American architecture of that time really influenced you?

No, not architecture, but how the process was organized. Sydney was no ‘star’, and at the time the big names in architecture paid us Russians no attention. But he was a brilliant organizer. Everything in his office was beautifully arranged, and we subsequently used this experience in our own work. And the second important thing was that he brought us commissions. We organized a kind of exchange of delegations between our offices. Subsequently, we signed an agreement by which we undertook to work only with Gilbert’s firm in America and were in turn his only partner in Russia. He began supplying us with commissions to design Russian offices for foreign companies (it was at that time that they began setting up operations here). Mainly, this was interior design. It was a good start and it allowed us to gain experience. Then we stopped being interested in interior design, and in 1996 we passed all these contacts to Boris Levyant, who retains an interior-design department to this day.
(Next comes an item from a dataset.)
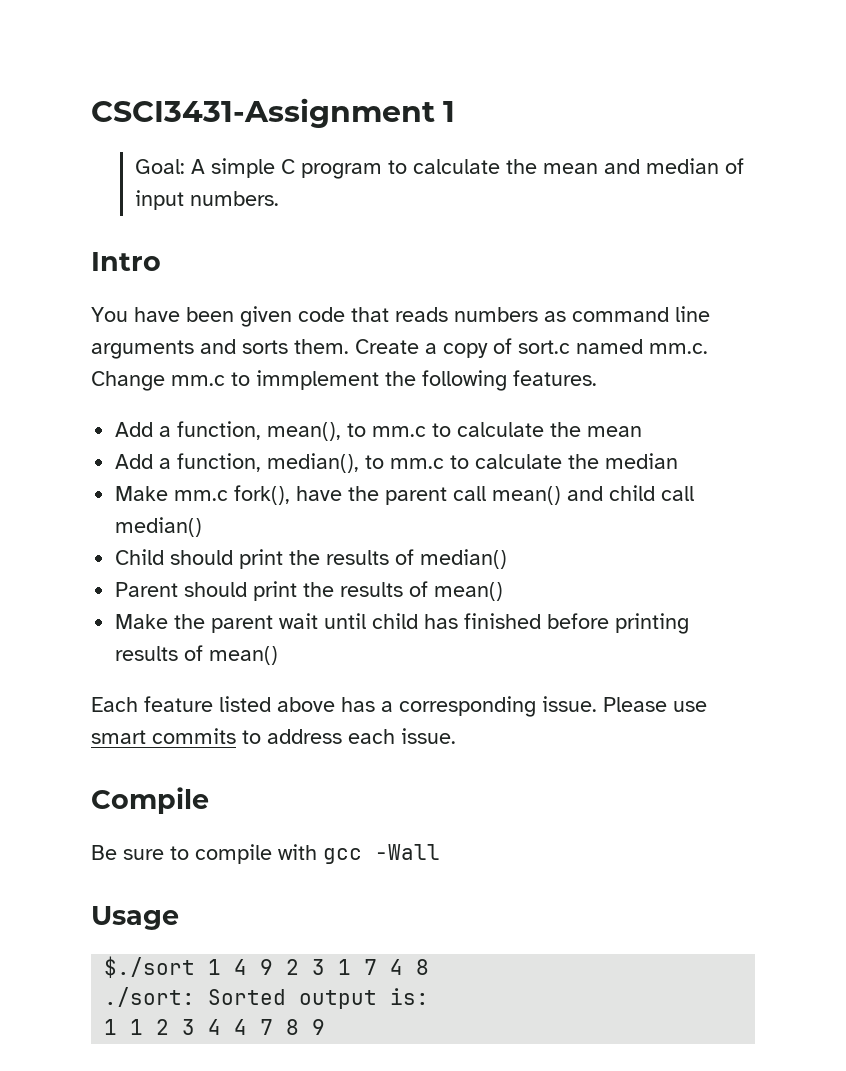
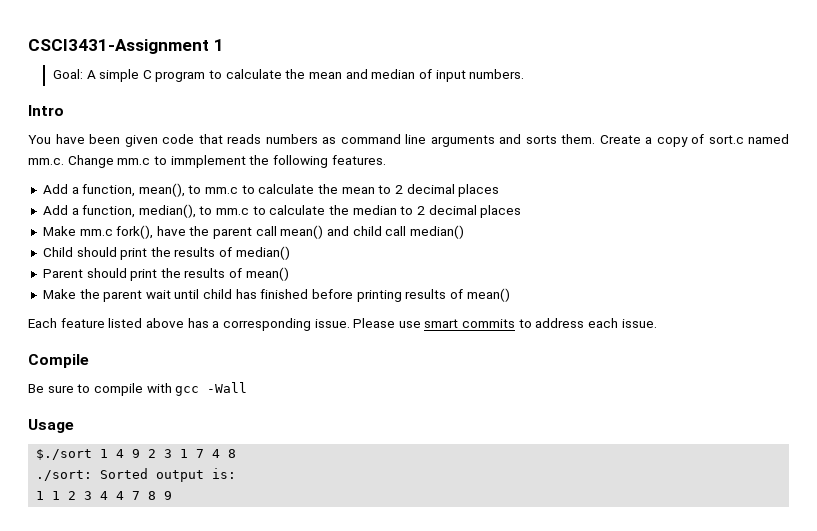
(643, 431) none -> [378,184,500,197] to 2 decimal places
(679, 461) none -> [400,205,522,218] to 2 decimal places

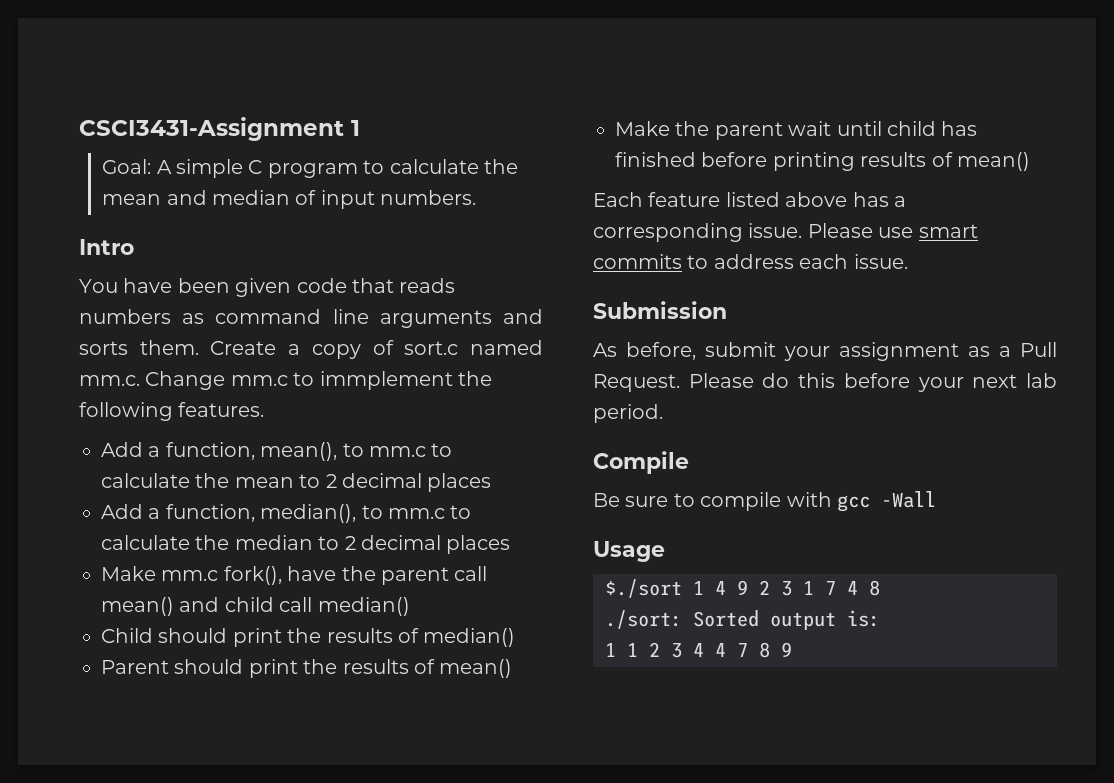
(657, 323) none -> [593,301,727,319] [593,342,1057,361] [593,373,1057,392] [593,404,663,423] // Submission // As before, submit your assignment as a Pull Request. Please do this before your next lab period.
So you started specializing?

Yes, in the end we specialized. Like many, though, we started with interiors, and did a great number of them. For the joint-stock enterprise Burda Moden alone – which at the end of the 1980s was curated by Raisa Gorbachev in person – we designed offices in Moscow and another 16 cities. Then in 1992 we did the urban-planning concept for the development of Mosfilmovsky district. The concept went before a session of the Government of Moscow. Subsequently, we had the heads of other municipal districts queuing at our doors, so to speak. This was followed by reconstruction and even restoration projects, including the restoration project for the Senate in the Kremlin. Then came contextual construction projects and restoration of historical buildings, including of the building which contains our office. At the time, in the mid 1990s, we invested our labour by doing several projects free of charge in exchange for the chance to have our own office in the city centre. Our logo still contains the words ‘architecture, design, planning’, implying that we are a large universal company. However, it’s now extremely rare for us to take on interior-design jobs, and only in buildings which we have designed ourselves. And ‘two-dimensional’ planning, i.e. urban planning, is something we’ve likewise not done for a long time, although Vyacheslav Bogachkin, one of my colleagues from the 90s, and I graduated from the Department of Urban Planning at MARCHI. We gradually realized that urban planning is another type of activity: it is management, zoning laws, and regulation. So, even though we design street blocks of 10-15 hectares, I don’t regard this as urban planning, but as building design on a large scale. Ours is ‘box’ architecture. We design only for the city. Single-family houses and out-of-town settlements are not our thing. In the final analysis, we specialize in large architectural objects that are financially independent from the authorities.

Why?

At the beginning of the 1990s we made an attempt to work for public money. The civil servant who was responsible for allocating the commission suggested that we return to him part of the money for this commission. We thought him a thief, turned the job down, and decided, as far as possible, to have nothing more to do with such officials. We decided we should work with people who have their own money or borrow it, rather than for public money.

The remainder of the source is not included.